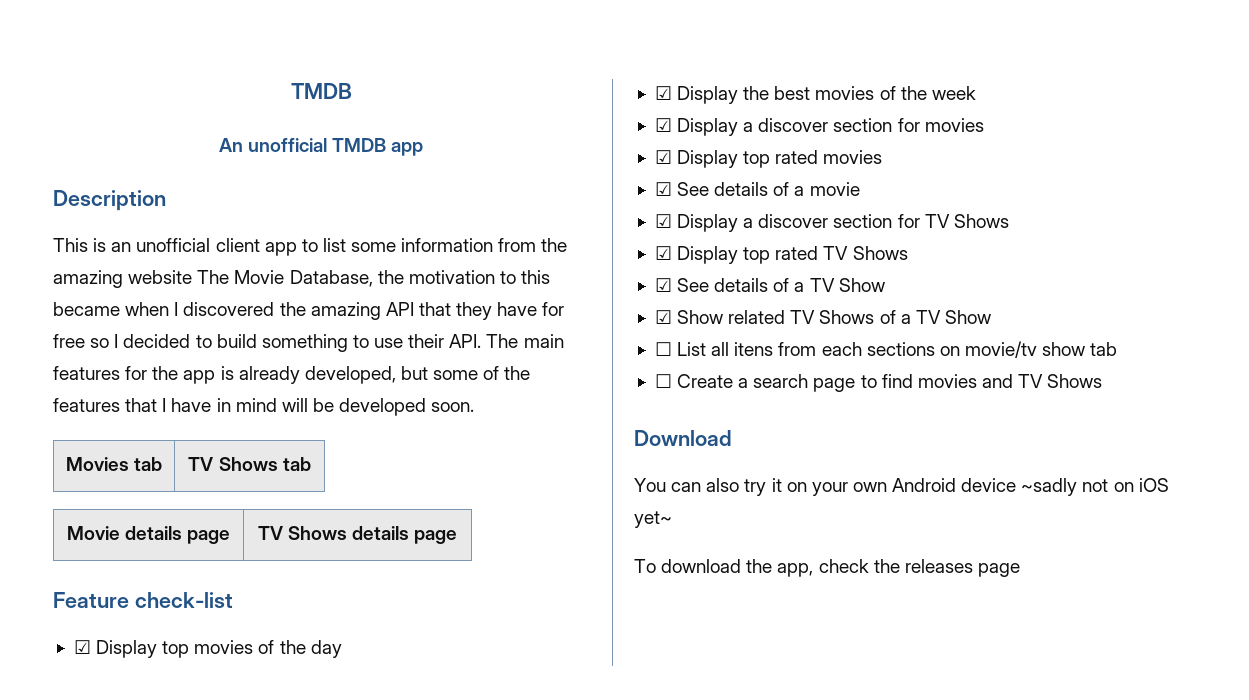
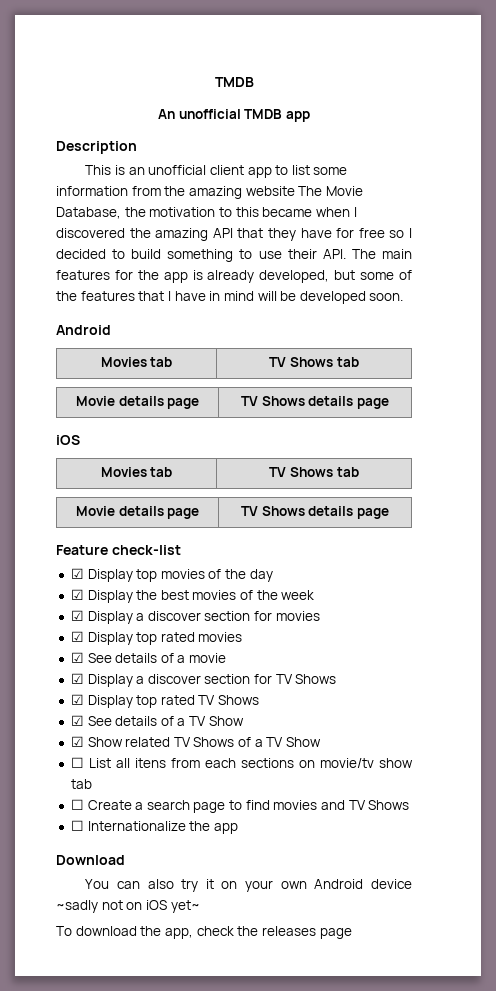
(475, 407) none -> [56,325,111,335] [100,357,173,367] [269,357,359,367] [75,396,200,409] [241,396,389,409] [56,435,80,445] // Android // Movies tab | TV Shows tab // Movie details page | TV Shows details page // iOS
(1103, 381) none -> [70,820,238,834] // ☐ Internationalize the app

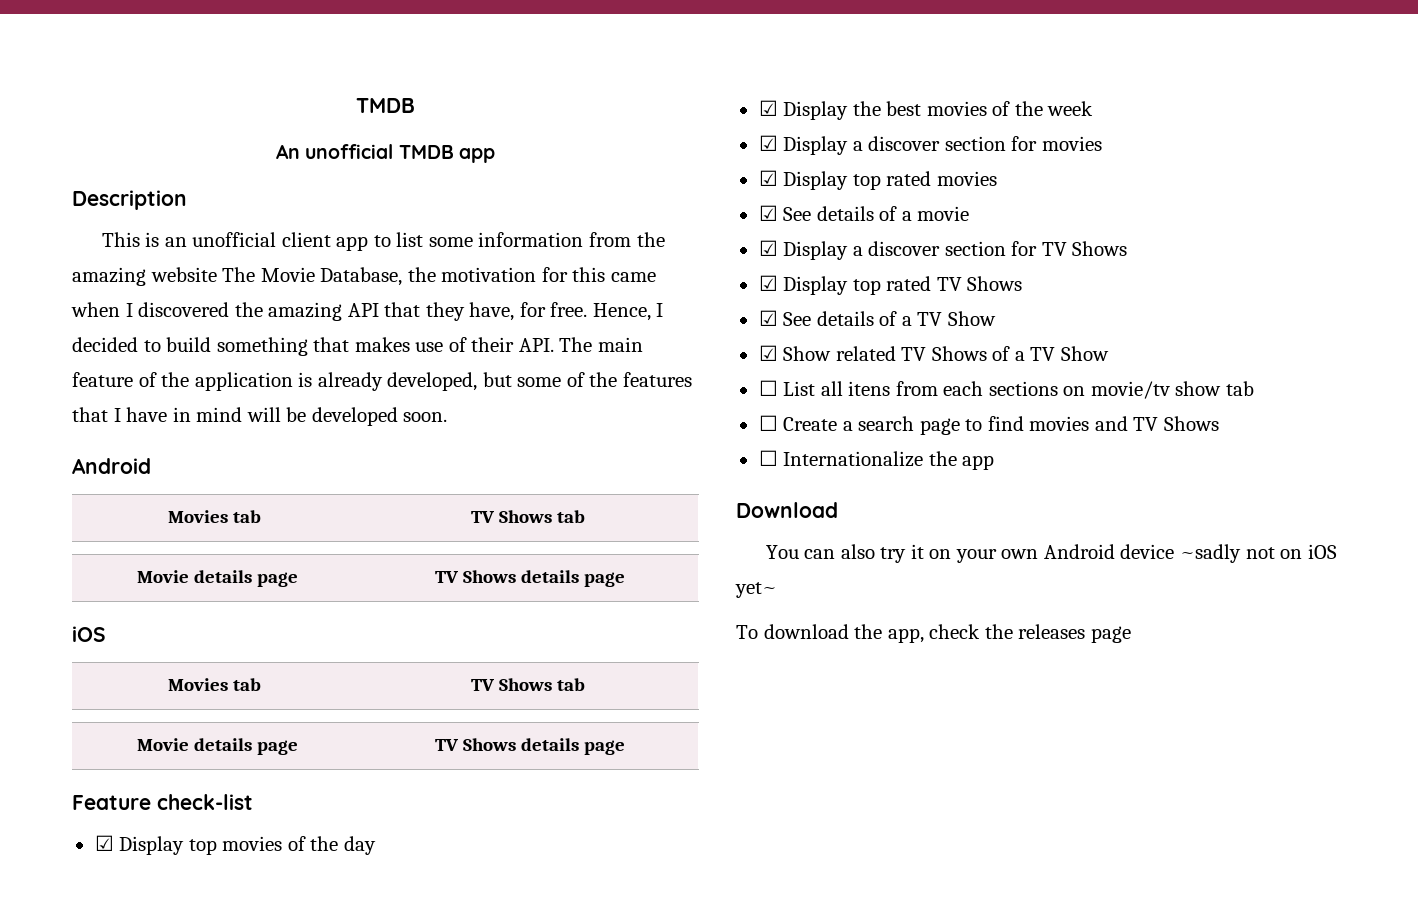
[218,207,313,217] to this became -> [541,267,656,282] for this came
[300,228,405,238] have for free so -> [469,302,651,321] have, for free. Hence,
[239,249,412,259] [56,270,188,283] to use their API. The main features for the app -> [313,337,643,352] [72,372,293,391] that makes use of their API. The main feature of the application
***
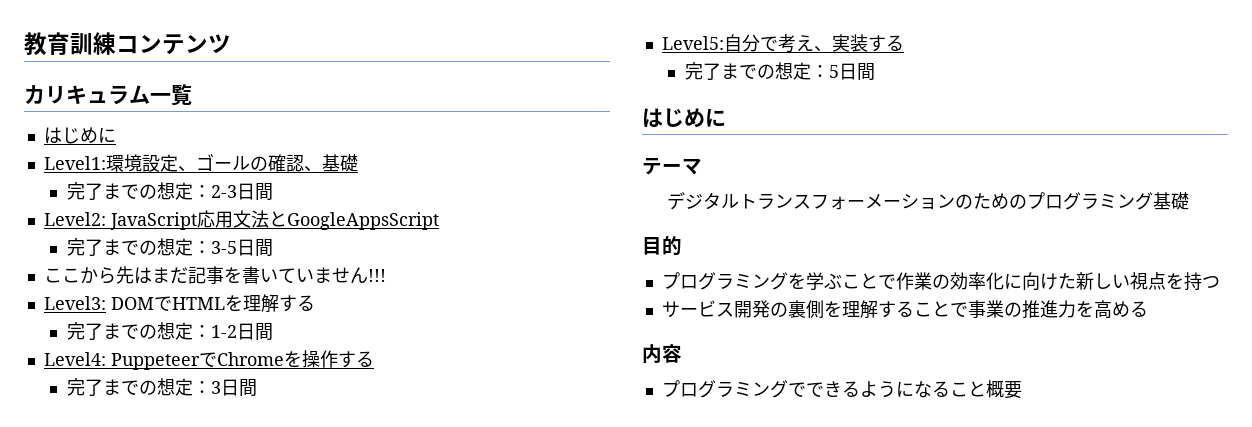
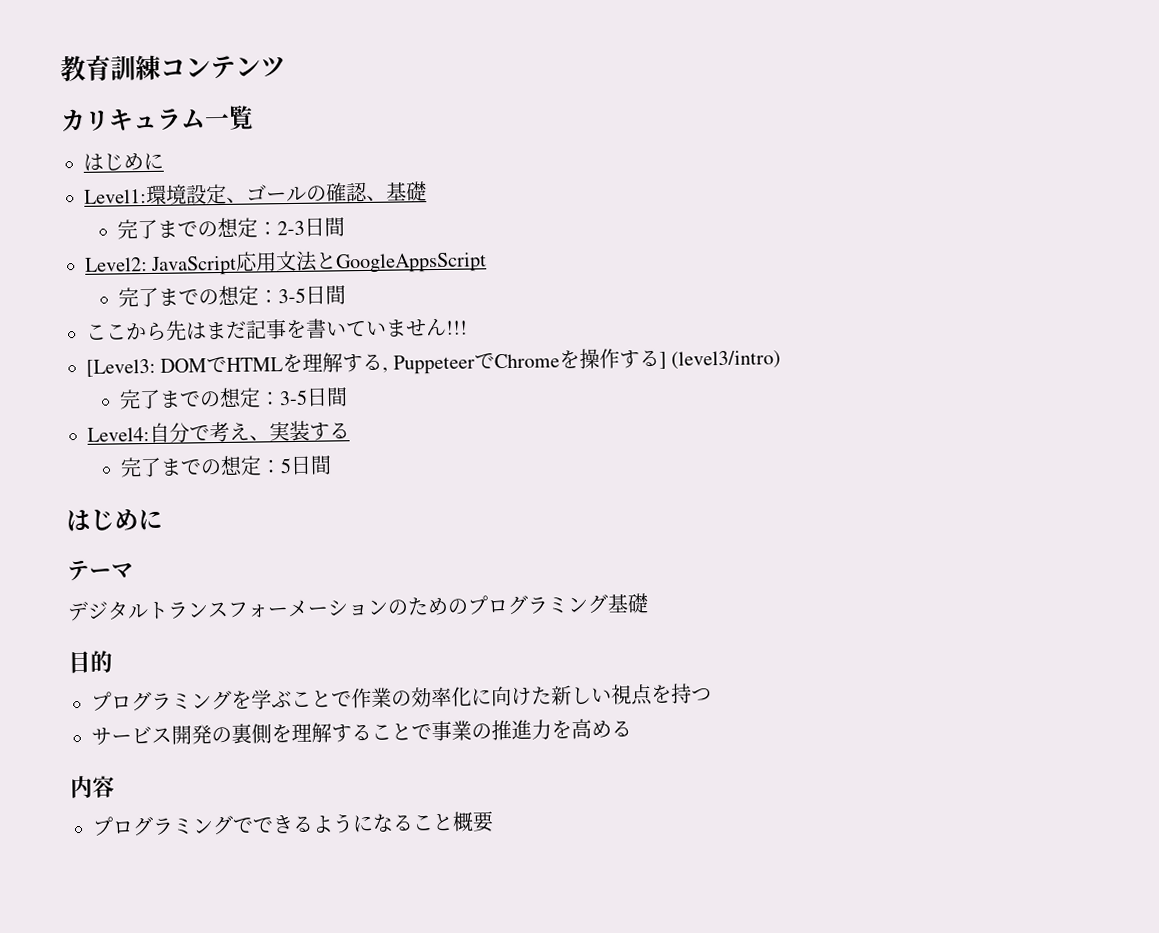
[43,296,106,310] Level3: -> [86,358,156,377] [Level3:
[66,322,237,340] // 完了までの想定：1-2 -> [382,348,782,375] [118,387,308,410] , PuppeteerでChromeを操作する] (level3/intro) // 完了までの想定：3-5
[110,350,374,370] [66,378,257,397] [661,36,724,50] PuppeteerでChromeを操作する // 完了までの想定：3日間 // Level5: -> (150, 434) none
***
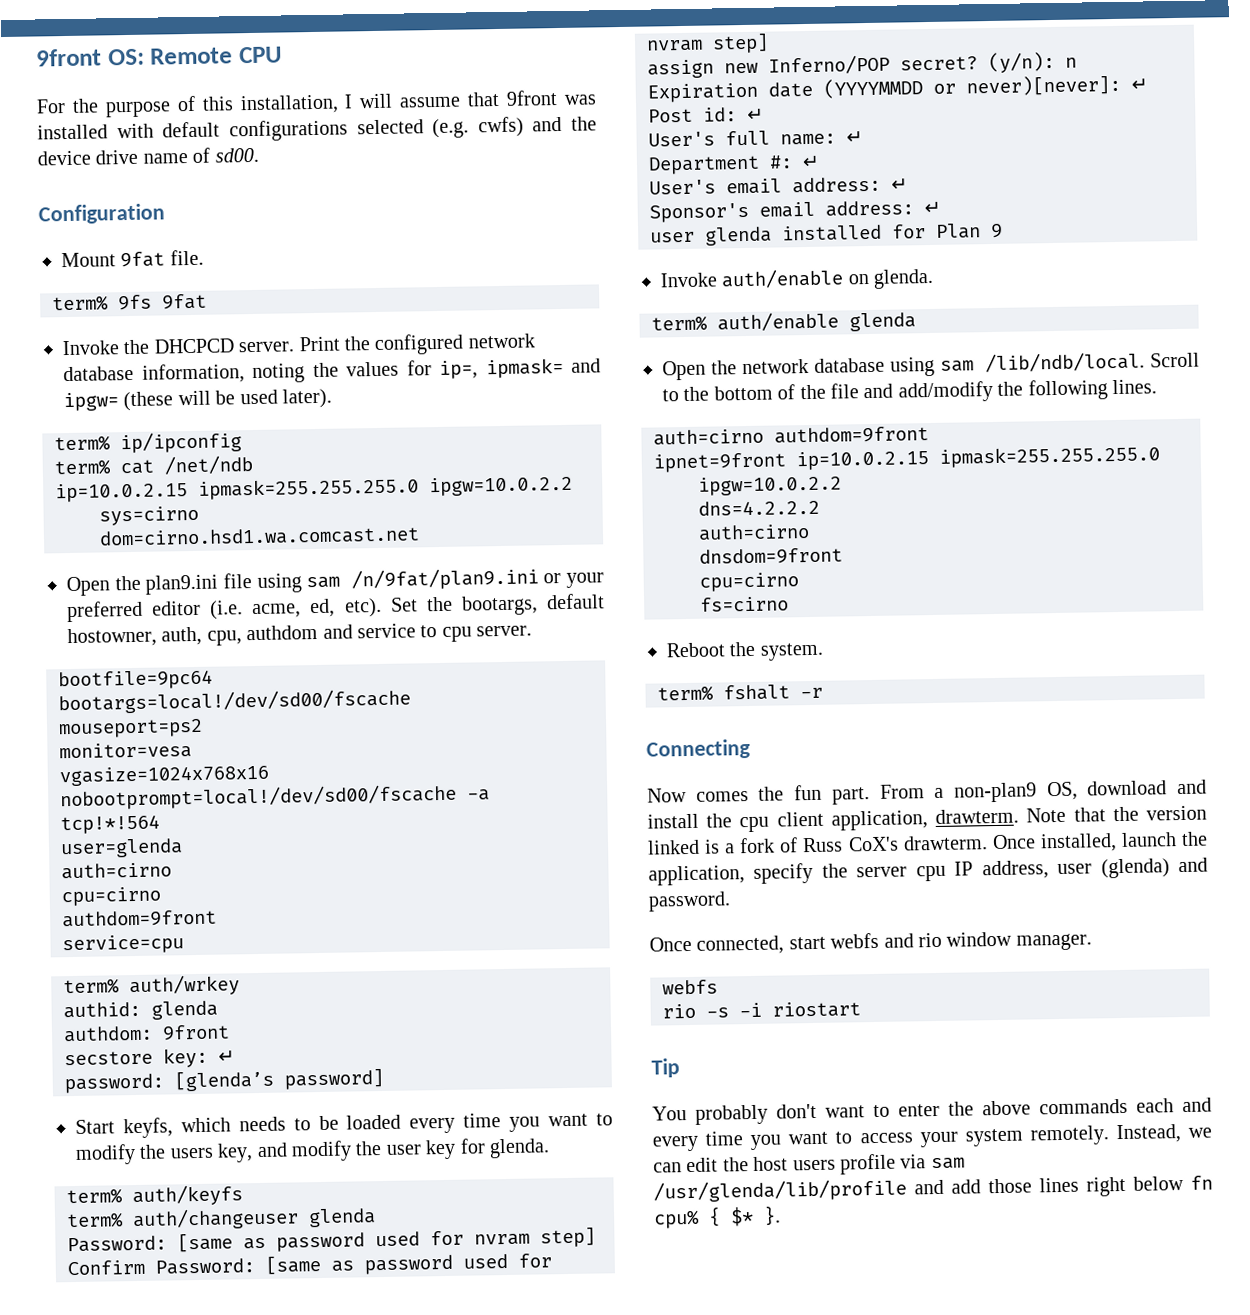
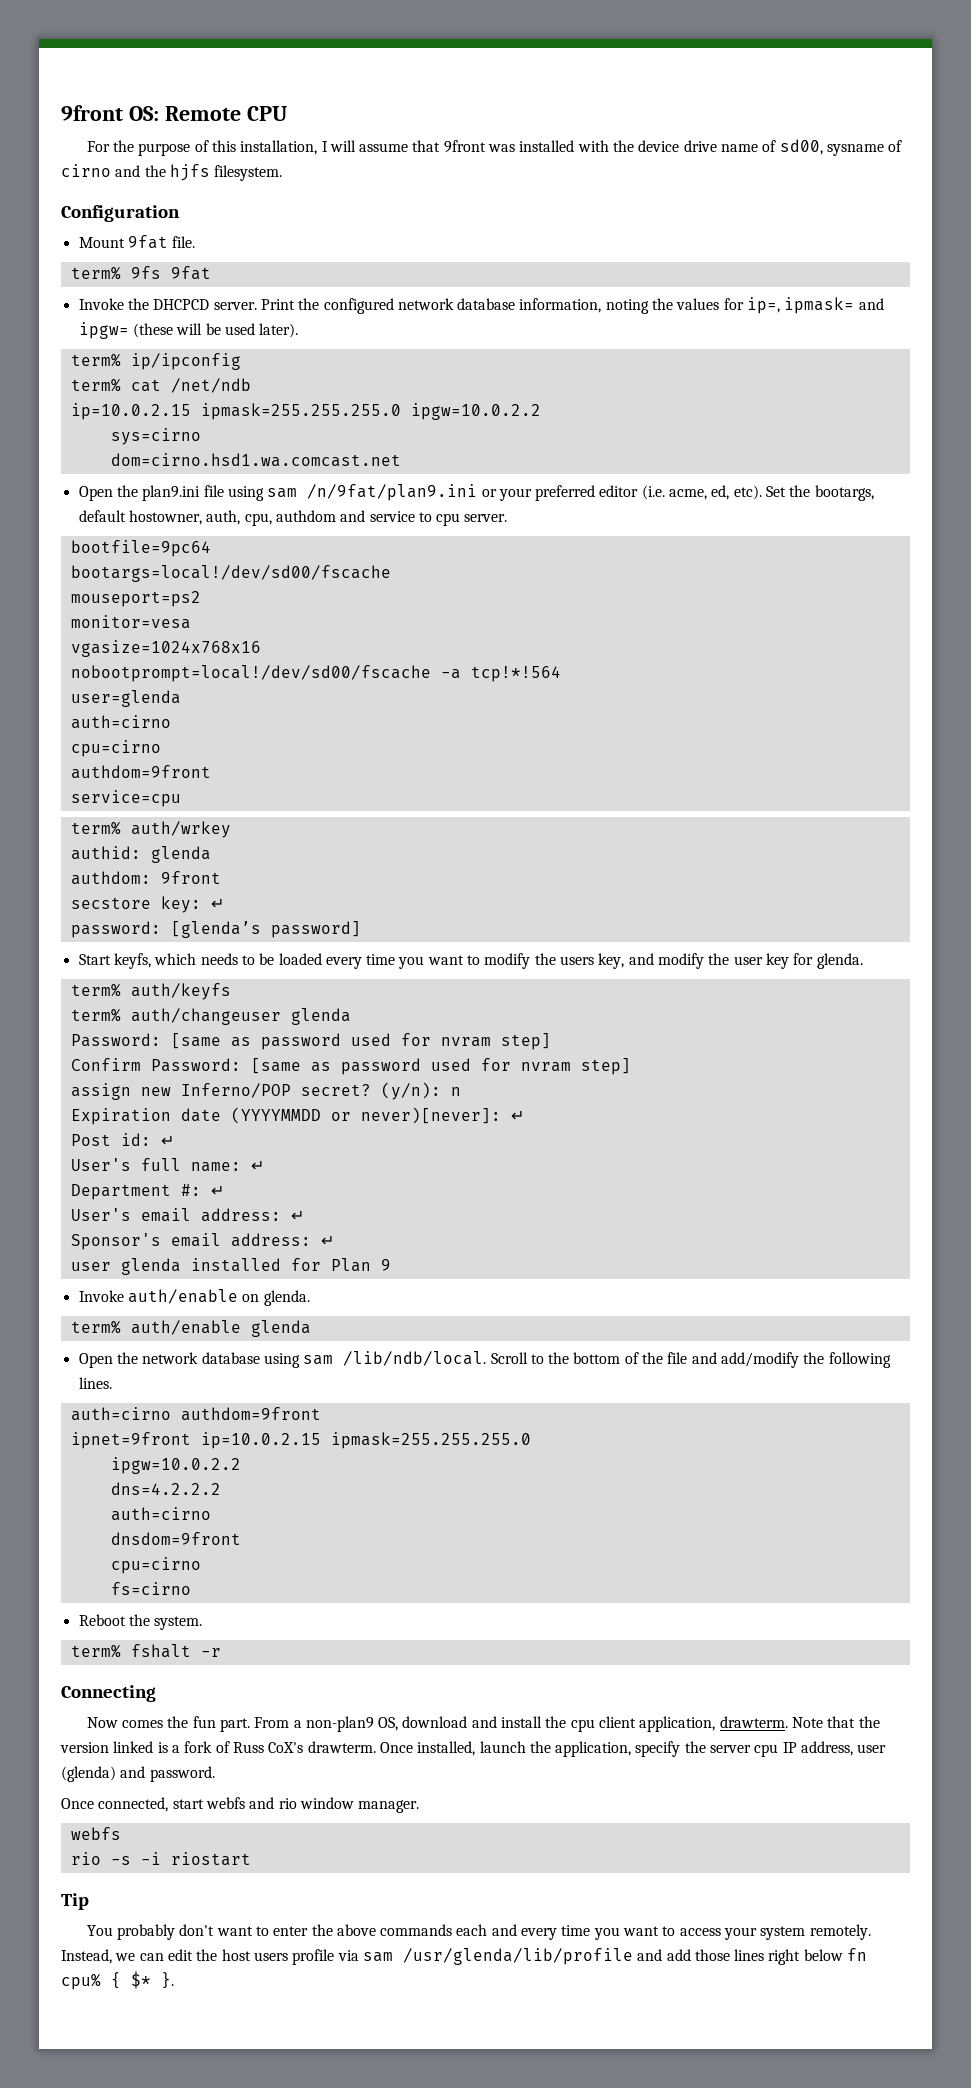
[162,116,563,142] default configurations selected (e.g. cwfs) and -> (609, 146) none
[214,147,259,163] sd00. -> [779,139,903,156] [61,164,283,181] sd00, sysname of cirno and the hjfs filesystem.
***
• WHAT IS EXPECTED:
Print, without alteration, only the lines above between the one holding "(475, 407) none" and the one holding "(1103, 381) none", inclusive.

• RESULT OF THE EXERCISE:
(475, 407) none -> [56,325,111,335] [100,357,173,367] [269,357,359,367] [75,396,200,409] [241,396,389,409] [56,435,80,445] // Android // Movies tab | TV Shows tab // Movie details page | TV Shows details page // iOS
(1103, 381) none -> [70,820,238,834] // ☐ Internationalize the app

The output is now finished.